Hotels have little to recommend them beyond having a roof, a toilet and somewhere to lie down to sleep. In this respect, they marginally edge out a coach for comfort. On the continent, they tend to have considered escape from fire only insofar as to ensure that windows open wide and should you have the same powers as Spiderman then you won’t be at risk of burning or falling to your death. Assume that the staircase will not permit escape, having been added as an afterthought for persons with 20-inch waists and 50-inch inside leg measurements. Those taking students on mountaineering trips should however find staircases and fire escapes manageable and just as challenging and fun as the mountains.

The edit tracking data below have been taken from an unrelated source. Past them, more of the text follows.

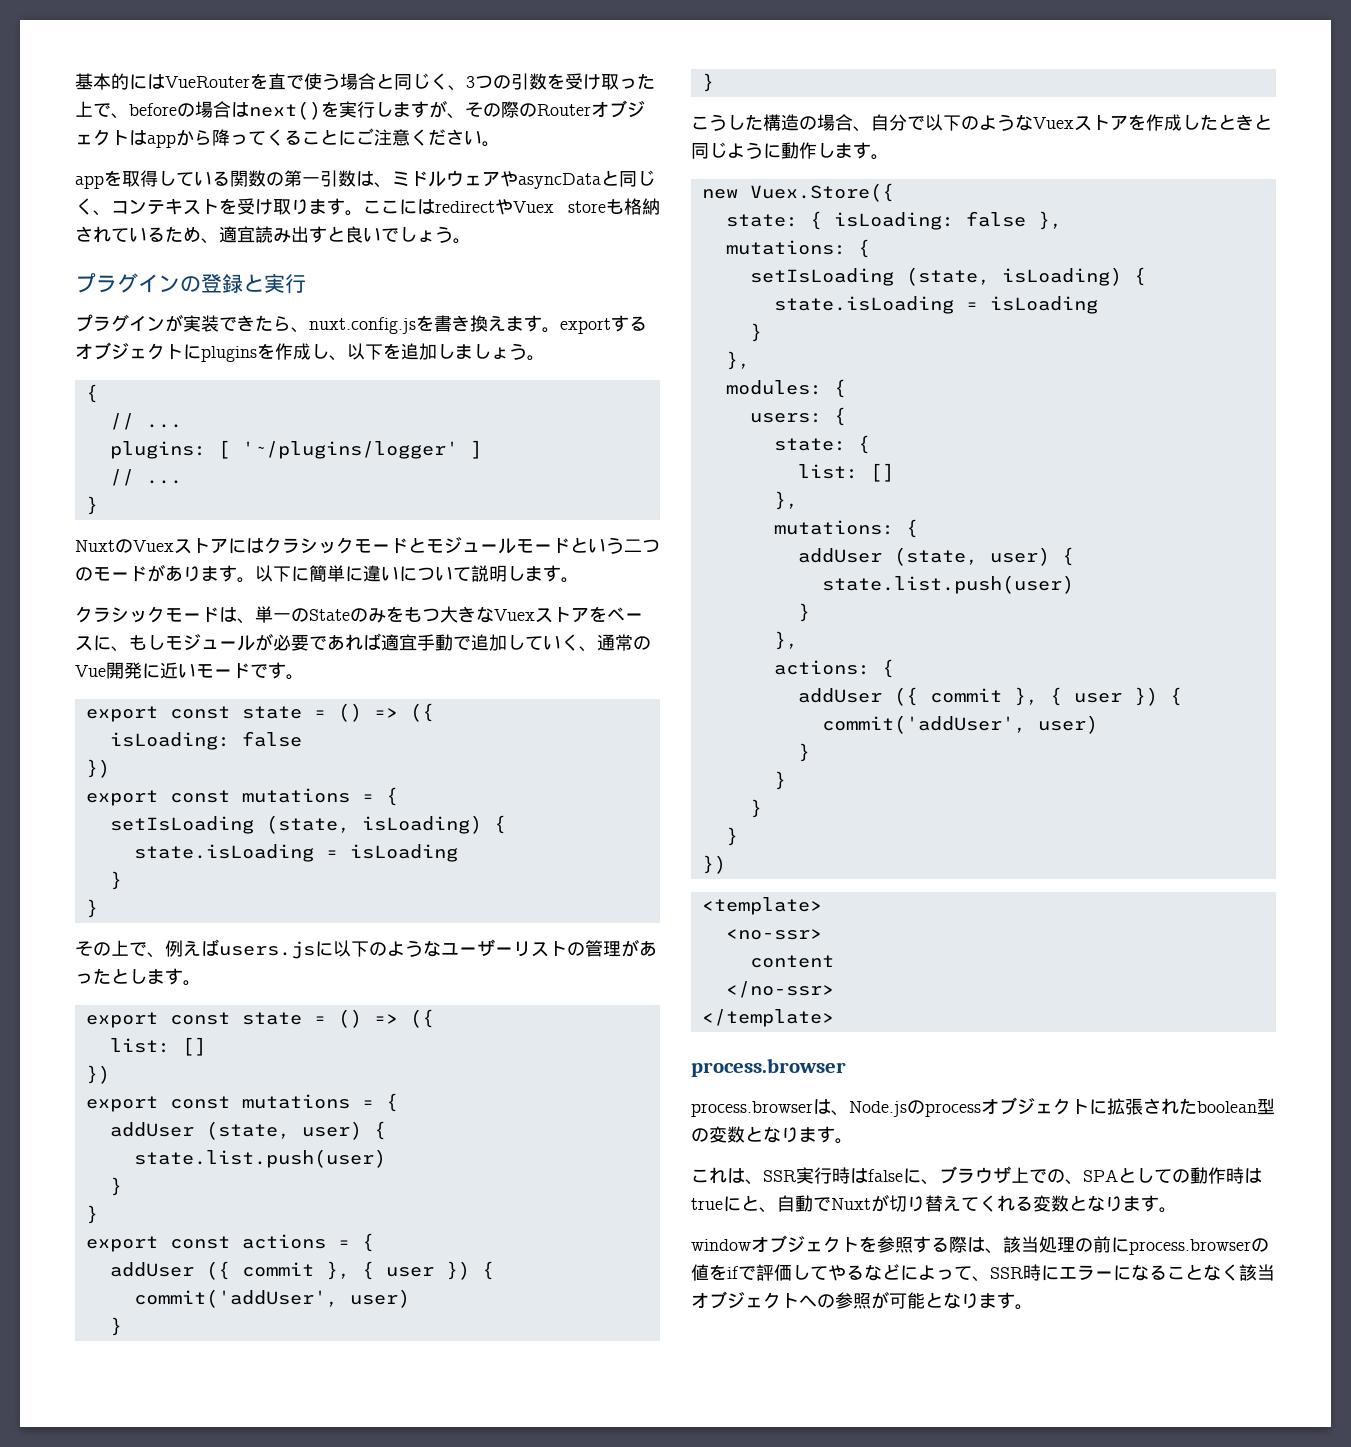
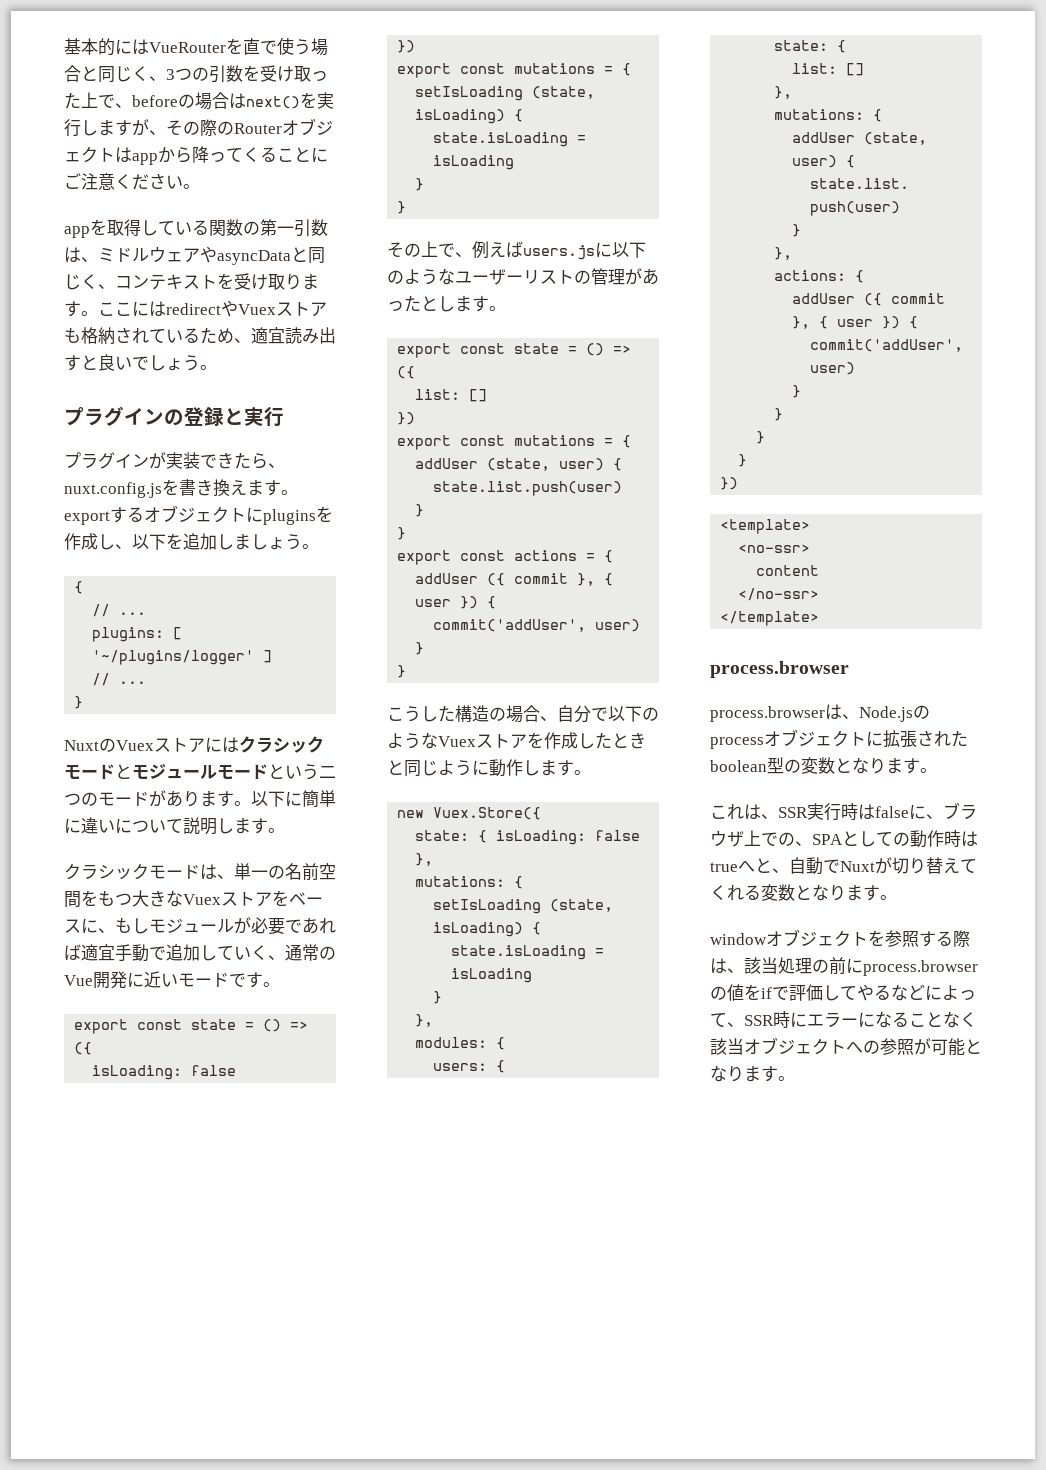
- ここにはredirectやVuex storeも格納されているため、適宜読み出すと良いでしょう。
+ ここにはredirectやVuexストアも格納されているため、適宜読み出すと良いでしょう。
- クラシックモードは、単一のStateのみをもつ大きなVuexストアをベースに、もしモジュールが必要であれば適宜手動で追加していく、通常のVue開発に近いモードです。
+ クラシックモードは、単一の名前空間をもつ大きなVuexストアをベースに、もしモジュールが必要であれば適宜手動で追加していく、通常のVue開発に近いモードです。
- これは、SSR実行時はfalseに、ブラウザ上での、SPAとしての動作時はtrueにと、自動でNuxtが切り替えてくれる変数となります。
+ これは、SSR実行時はfalseに、ブラウザ上での、SPAとしての動作時はtrueへと、自動でNuxtが切り替えてくれる変数となります。

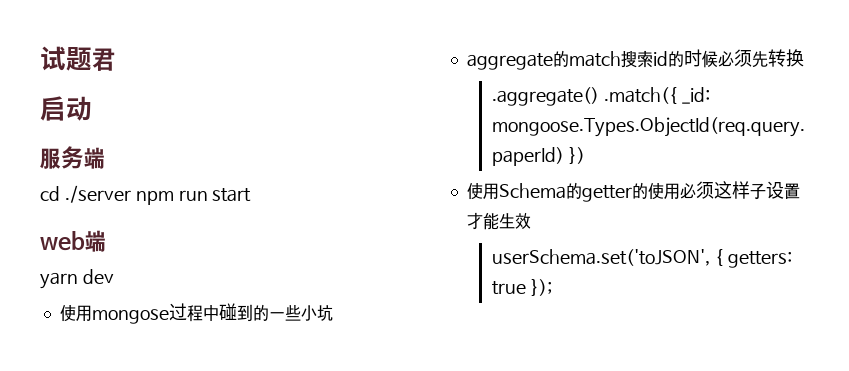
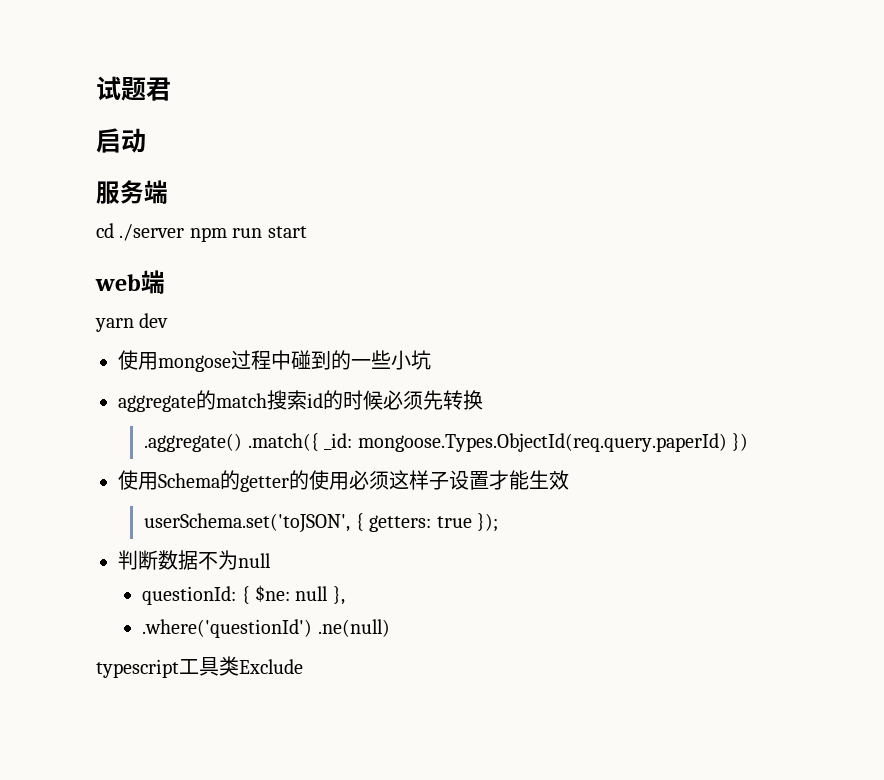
+ 判断数据不为null
+ questionId: { $ne: null },
+ .where('questionId') .ne(null)
+ typescript工具类Exclude

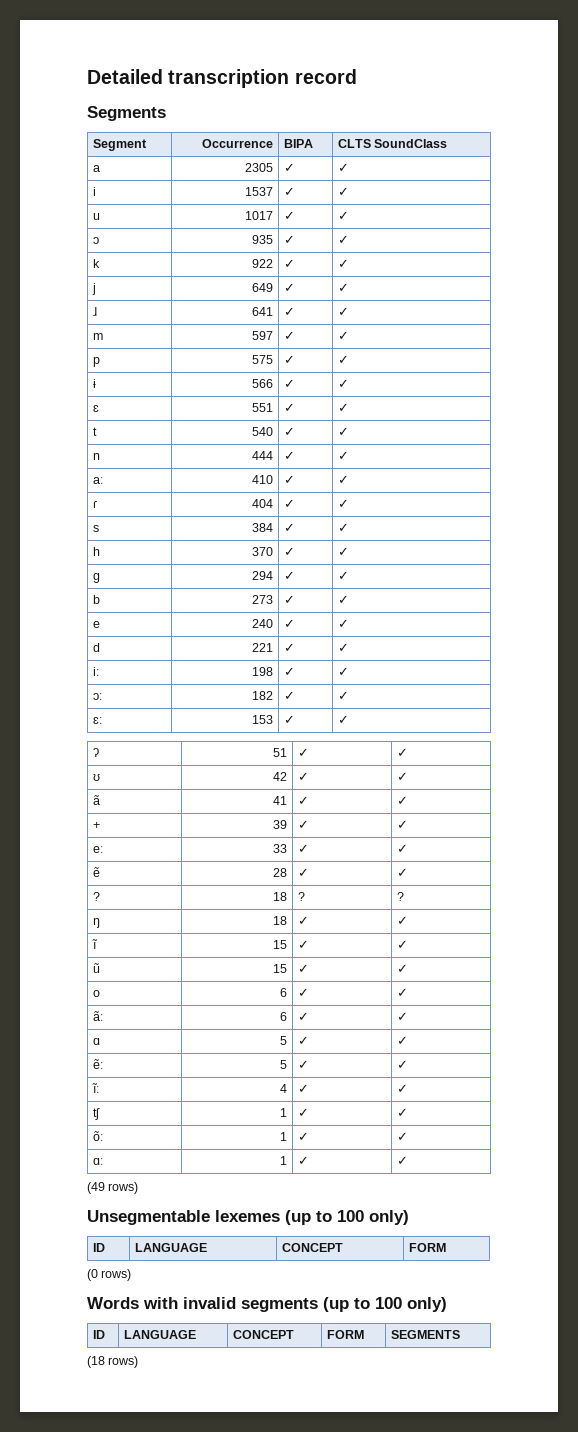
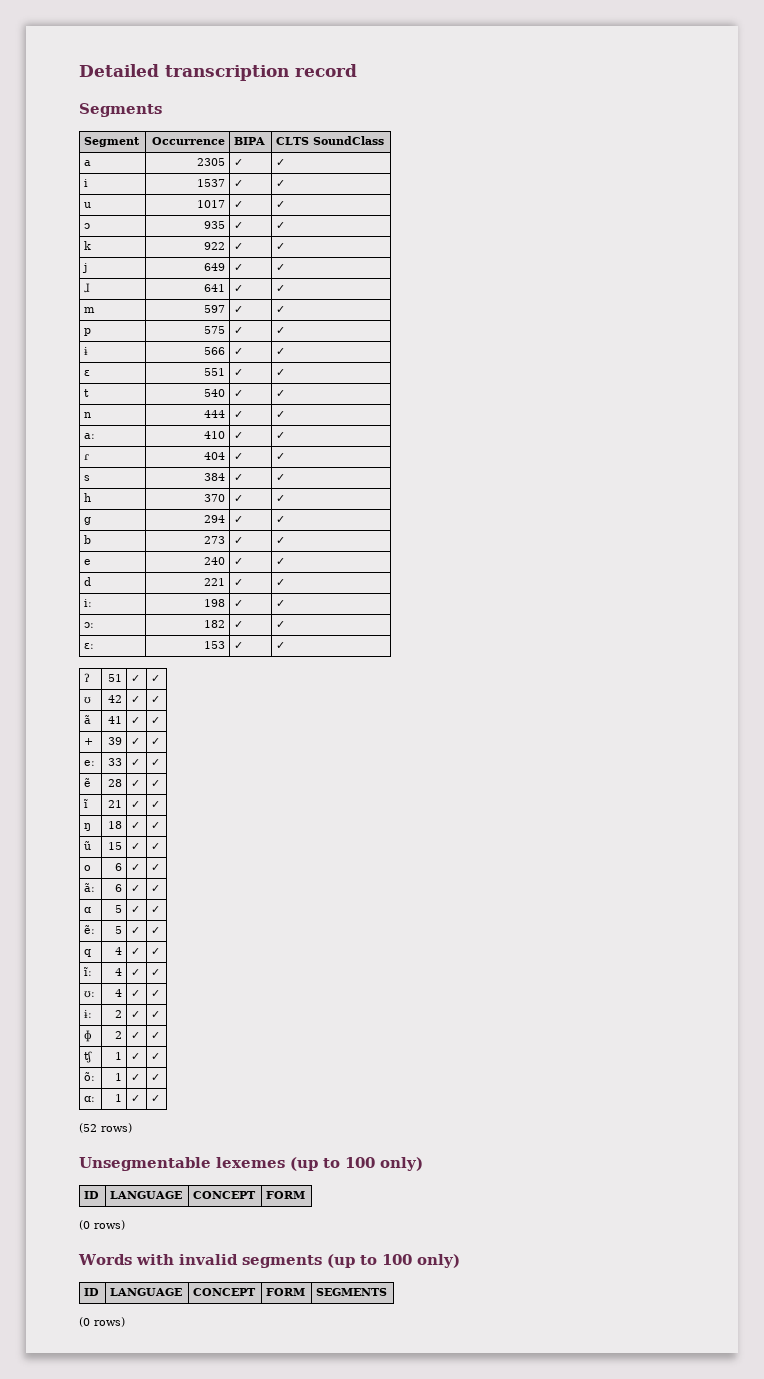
- ? | 18 | ? | ?
+ ĩ | 21 | ✓ | ✓
  ŋ | 18 | ✓ | ✓
- ĩ | 15 | ✓ | ✓
+ q | 4 | ✓ | ✓
+ ʊː | 4 | ✓ | ✓
+ ɨː | 2 | ✓ | ✓
+ ɸ | 2 | ✓ | ✓
- (49 rows)
+ (52 rows)
  ID | LANGUAGE | CONCEPT | FORM | SEGMENTS
- (18 rows)
+ (0 rows)

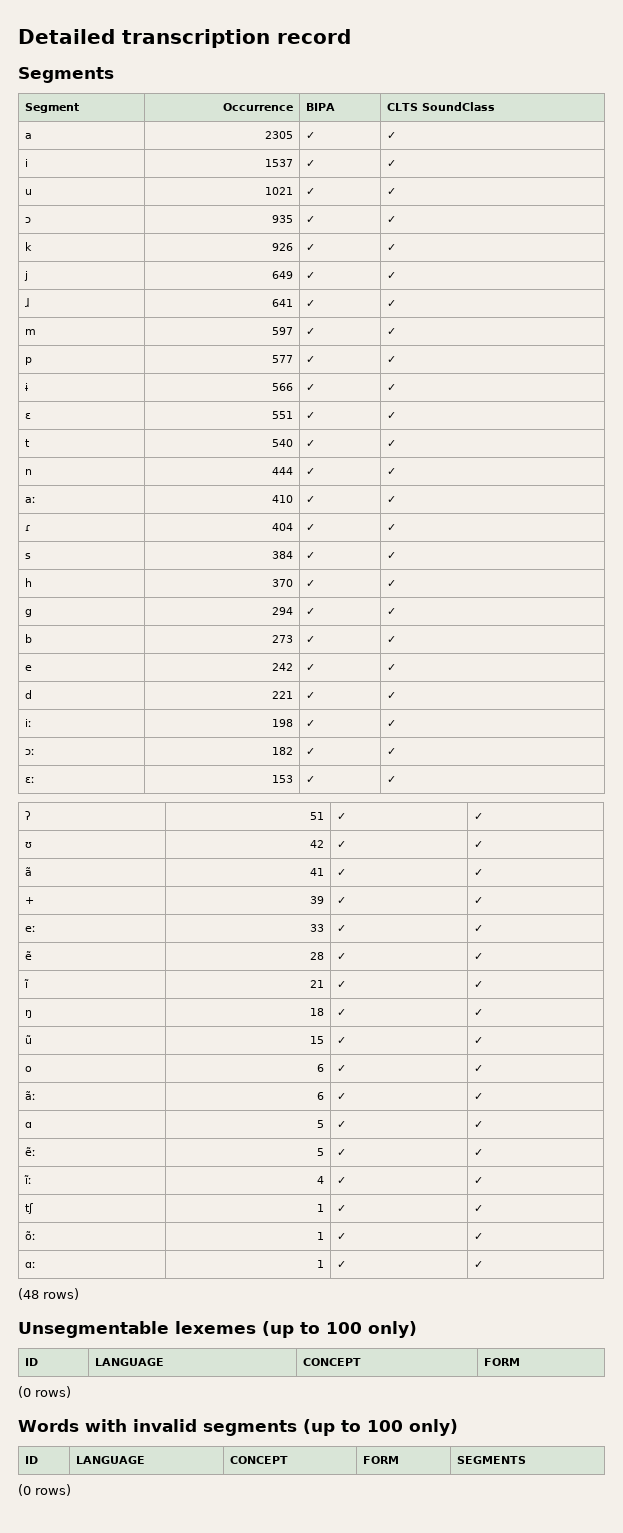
- u | 1017 | ✓ | ✓
+ u | 1021 | ✓ | ✓
- k | 922 | ✓ | ✓
+ k | 926 | ✓ | ✓
- p | 575 | ✓ | ✓
+ p | 577 | ✓ | ✓
- e | 240 | ✓ | ✓
+ e | 242 | ✓ | ✓
- q | 4 | ✓ | ✓
- ʊː | 4 | ✓ | ✓
- ɨː | 2 | ✓ | ✓
- ɸ | 2 | ✓ | ✓
- (52 rows)
+ (48 rows)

The hotel experience allows students to practice their studied languages too, because they will come into contact with members of the public, usually as they walk through the bar area. Although this section of the public isn’t anymore diverse than middle-aged men with moustaches and an unhealthy interest in your older female students, it still presents an opportunity for conversation. Like, “What the fuck are you looking at, you dirty old perv?”
Another horizon-widening opportunity comes courtesy of another school sharing your hotel. Teenagers tend to stare at each other un-self-consciously and then moan to teachers that the other kids keep looking at them. At some point, conflict will arise and so the resulting social contact with the teachers of the other school can be exploited to help your own professional development. You learn something. You learn that your rules for your students and your level of care and your resistance to the chance of getting pissed on duty makes you a far more responsible teacher than they are. Beware the phrase, “They’re only kids.”
Whoever the kids are, they won’t want to go to sleep. Ever. At least not until about an hour before you try to wake them up in the morning. As you force your way into their rooms at 6.00am and encourage them out of bed, you realise how unsavoury and unhygienic it is allowing more than two teenagers to share a room. The one with six in smells like an abattoir and looks like East London on a morning in 1941.
Finally, you will find that the old myth of students wanting to get drunk and have sex on school trips is dispelled, because your lot are so crap and needy they wouldn’t have the guts. They will want to know at regular intervals of about five minutes where we’re going next, what’s it got there, how much longer is it, is there a shop and when do we get back to the hotel. You could be staring across at the Matterhorn, halfway up Machu Pichu, strolling along the Great Wall of China, sailing down the Rhine or standing by the Grand Canyon, it doesn’t matter, because they will still want to buy some fucking Haribo, have a fart contest in their hotel room and watch a very sweary American comedy film on the coach DVD player.